Work item:
Select the lines below containing the word "justify".

Given entries:
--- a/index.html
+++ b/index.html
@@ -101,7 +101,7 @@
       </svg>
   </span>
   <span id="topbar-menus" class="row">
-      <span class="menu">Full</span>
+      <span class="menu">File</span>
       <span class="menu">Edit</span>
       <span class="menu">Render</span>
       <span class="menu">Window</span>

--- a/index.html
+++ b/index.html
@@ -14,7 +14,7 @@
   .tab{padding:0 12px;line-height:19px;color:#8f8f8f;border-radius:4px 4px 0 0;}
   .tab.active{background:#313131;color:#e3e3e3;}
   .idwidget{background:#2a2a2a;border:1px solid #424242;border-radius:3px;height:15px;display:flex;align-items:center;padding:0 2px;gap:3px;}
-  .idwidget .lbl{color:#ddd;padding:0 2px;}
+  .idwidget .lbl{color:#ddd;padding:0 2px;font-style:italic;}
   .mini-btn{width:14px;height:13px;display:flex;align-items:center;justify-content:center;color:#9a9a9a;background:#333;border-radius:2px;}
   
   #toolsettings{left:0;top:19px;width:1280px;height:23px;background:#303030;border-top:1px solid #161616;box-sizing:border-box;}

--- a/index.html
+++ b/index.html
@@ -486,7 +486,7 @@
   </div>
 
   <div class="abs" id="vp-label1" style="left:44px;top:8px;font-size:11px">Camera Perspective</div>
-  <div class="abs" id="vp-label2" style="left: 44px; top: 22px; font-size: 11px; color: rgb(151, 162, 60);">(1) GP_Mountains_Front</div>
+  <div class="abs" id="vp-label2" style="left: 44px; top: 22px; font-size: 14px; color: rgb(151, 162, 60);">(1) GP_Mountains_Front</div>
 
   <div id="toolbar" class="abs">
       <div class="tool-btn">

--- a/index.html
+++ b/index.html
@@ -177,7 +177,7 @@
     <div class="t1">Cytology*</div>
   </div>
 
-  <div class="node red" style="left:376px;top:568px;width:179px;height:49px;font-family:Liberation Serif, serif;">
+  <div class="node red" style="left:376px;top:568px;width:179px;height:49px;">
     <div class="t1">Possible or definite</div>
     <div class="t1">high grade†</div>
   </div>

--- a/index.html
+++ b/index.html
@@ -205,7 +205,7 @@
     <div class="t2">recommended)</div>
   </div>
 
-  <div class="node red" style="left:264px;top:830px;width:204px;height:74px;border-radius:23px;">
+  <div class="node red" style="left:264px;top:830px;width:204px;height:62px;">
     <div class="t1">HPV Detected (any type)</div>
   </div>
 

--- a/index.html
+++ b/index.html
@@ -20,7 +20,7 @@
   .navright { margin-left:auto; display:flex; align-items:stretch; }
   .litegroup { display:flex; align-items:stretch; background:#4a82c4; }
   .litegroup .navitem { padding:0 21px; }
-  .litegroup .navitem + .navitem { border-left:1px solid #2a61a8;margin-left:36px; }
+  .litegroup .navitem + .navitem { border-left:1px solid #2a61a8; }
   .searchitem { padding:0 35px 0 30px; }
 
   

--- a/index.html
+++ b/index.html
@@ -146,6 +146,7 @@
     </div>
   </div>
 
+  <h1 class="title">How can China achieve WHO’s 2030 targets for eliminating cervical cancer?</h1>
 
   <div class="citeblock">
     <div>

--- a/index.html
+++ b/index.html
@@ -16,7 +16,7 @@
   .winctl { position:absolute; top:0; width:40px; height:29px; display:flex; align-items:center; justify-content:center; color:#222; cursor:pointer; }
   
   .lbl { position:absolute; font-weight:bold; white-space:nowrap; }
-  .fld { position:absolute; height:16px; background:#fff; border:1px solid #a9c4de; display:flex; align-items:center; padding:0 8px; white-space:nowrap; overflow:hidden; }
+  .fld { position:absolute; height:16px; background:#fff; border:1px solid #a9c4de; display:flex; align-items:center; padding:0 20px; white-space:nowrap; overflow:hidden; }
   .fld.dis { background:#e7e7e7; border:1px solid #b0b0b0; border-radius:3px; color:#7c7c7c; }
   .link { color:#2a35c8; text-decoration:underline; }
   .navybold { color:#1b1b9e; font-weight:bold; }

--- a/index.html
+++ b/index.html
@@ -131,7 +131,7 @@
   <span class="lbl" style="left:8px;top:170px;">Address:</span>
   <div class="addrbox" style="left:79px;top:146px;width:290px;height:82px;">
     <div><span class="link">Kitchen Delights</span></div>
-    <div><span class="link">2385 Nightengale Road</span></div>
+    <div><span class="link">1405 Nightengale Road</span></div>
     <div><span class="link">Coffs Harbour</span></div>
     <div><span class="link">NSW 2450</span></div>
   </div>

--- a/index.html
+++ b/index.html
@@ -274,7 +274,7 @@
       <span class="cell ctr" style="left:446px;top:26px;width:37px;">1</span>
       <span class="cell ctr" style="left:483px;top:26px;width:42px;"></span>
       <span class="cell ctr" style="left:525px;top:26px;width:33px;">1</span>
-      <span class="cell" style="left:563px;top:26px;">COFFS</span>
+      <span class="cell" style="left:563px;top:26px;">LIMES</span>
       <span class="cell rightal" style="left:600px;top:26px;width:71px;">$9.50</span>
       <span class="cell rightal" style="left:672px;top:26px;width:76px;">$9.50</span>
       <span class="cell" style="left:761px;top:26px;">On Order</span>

Expected output:
   .mini-btn{width:14px;height:13px;display:flex;align-items:center;justify-content:center;color:#9a9a9a;background:#333;border-radius:2px;}
   .winctl { position:absolute; top:0; width:40px; height:29px; display:flex; align-items:center; justify-content:center; color:#222; cursor:pointer; }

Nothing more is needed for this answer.